#### YOUR GOAL
Scan the listing for "subtotal" and copy out each line that has it.

#### INPUT DATA
[Start of Attachment]

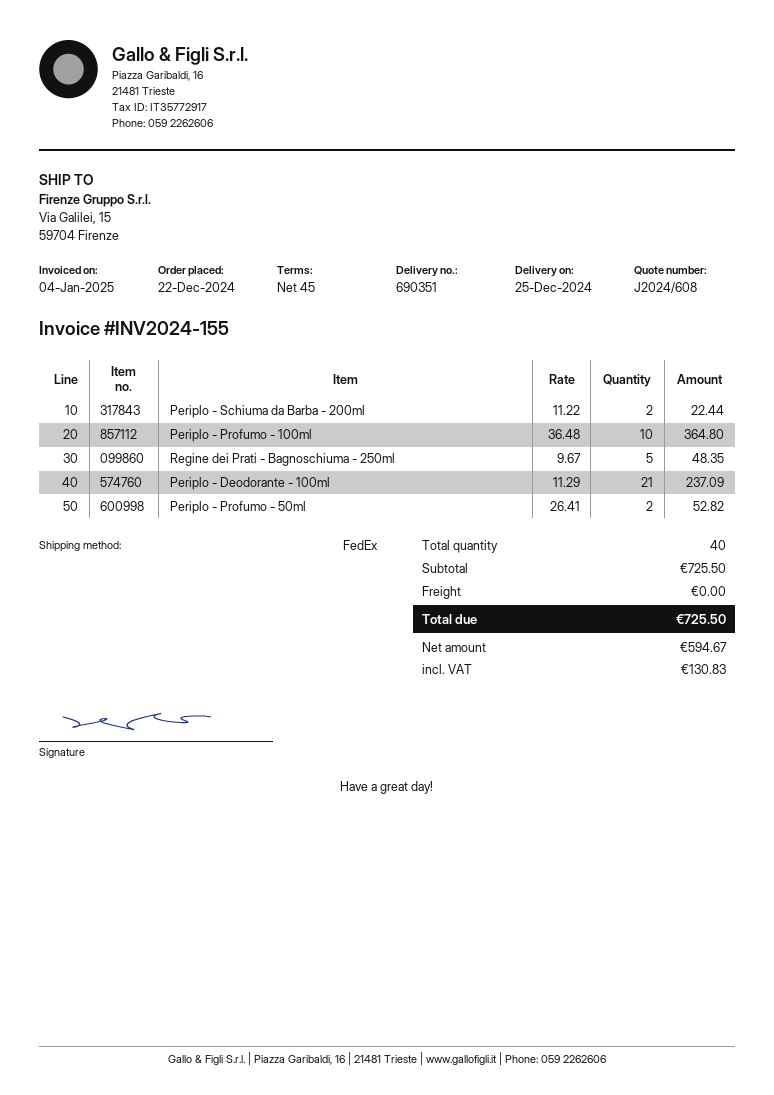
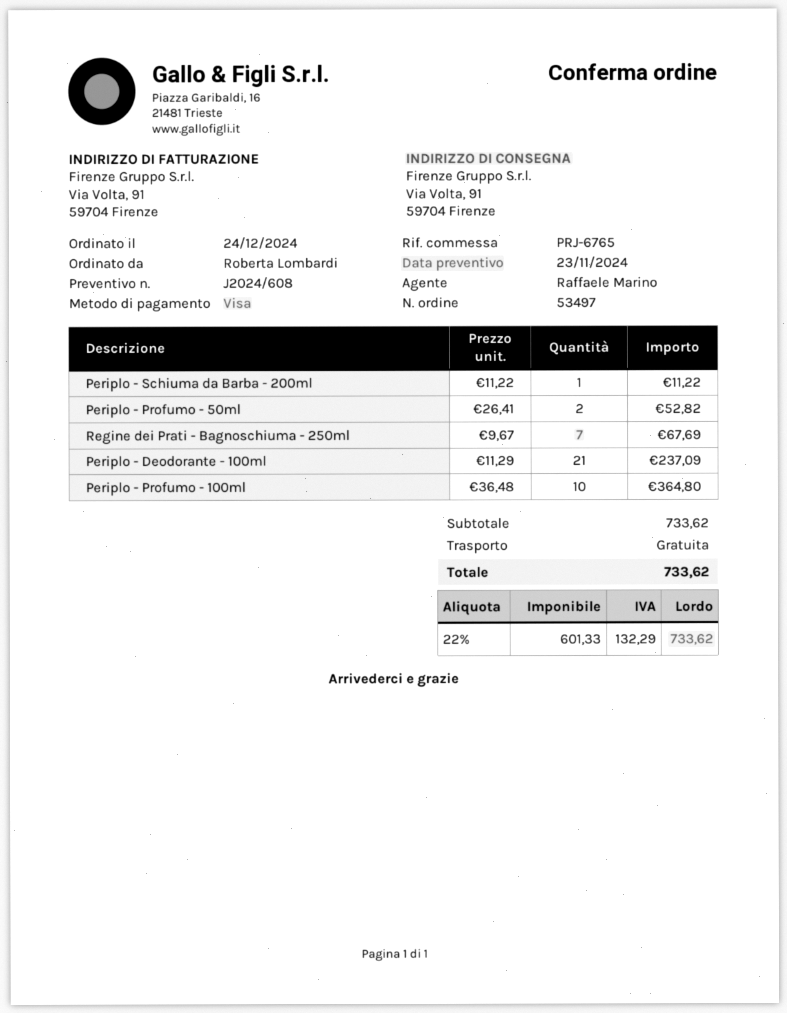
order date: 2024-12-22 -> 2024-12-24
ship to: Via Galilei, 15, 59704 Firenze -> Via Volta, 91, 59704 Firenze
Periplo - Schiuma da Barba - 200ml: 2 x 11.22 = 22.44 -> 1 x 11.22 = 11.22
Regine dei Prati - Bagnoschiuma - 250ml: 5 x 9.67 = 48.35 -> 7 x 9.67 = 67.69
subtotal: 725.50 -> 733.62
net: 594.67 -> 601.33
tax: 130.83 -> 132.29
total: 725.50 -> 733.62

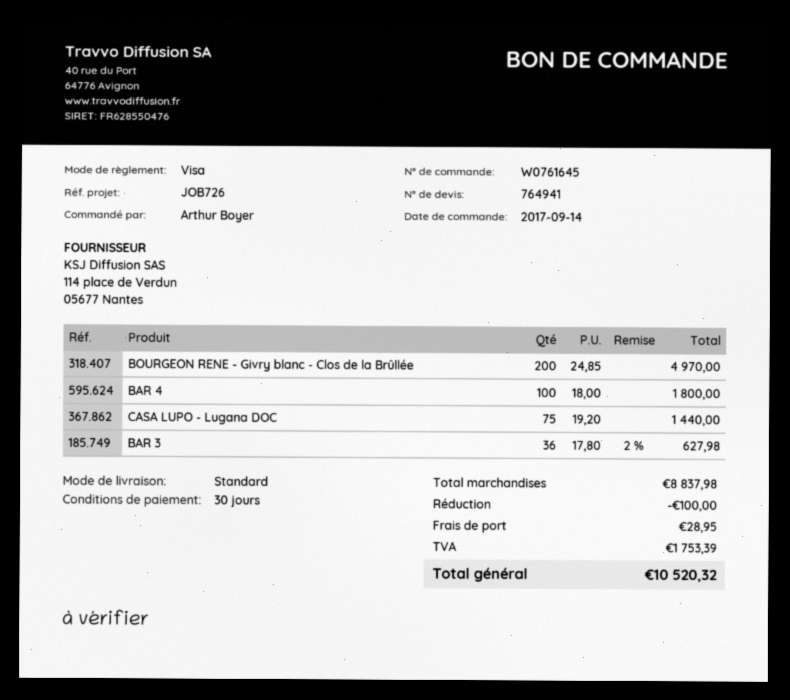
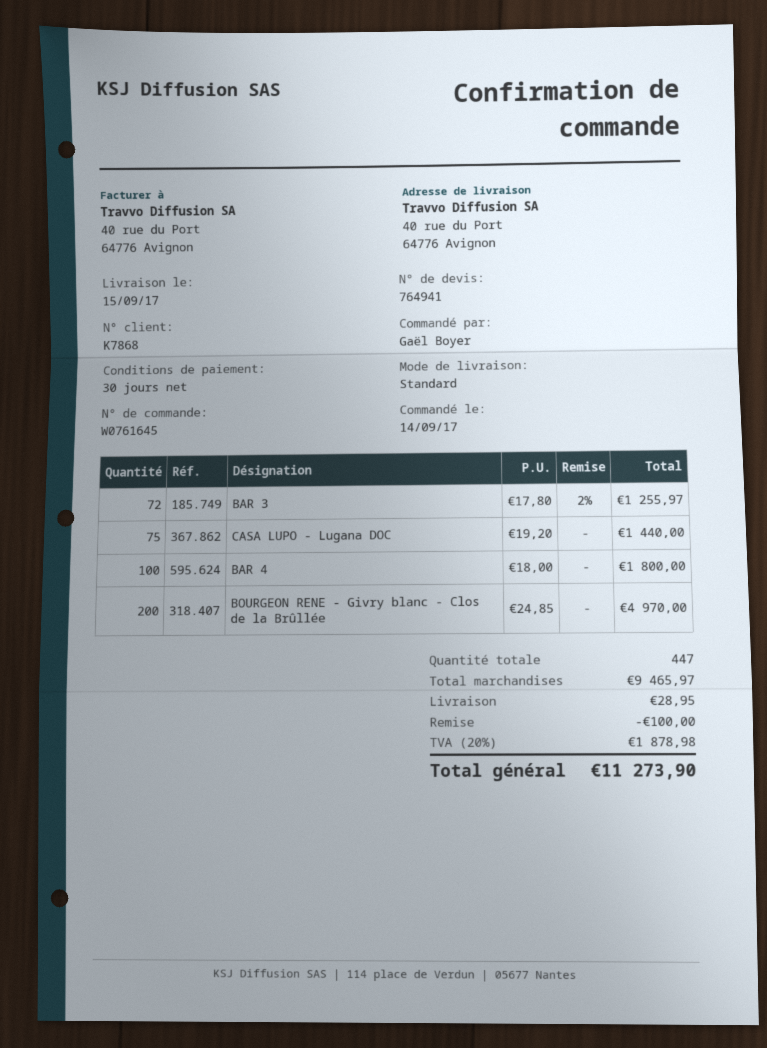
ordered by: Arthur Boyer -> Gaël Boyer
BAR 3: 36 x 17.80 - 2% = 627.98 -> 72 x 17.80 - 2% = 1255.97
subtotal: 8837.98 -> 9465.97
tax: 1753.39 -> 1878.98
total: 10520.32 -> 11273.90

[End of Attachment]

#### RESPONSE
subtotal: 725.50 -> 733.62
subtotal: 8837.98 -> 9465.97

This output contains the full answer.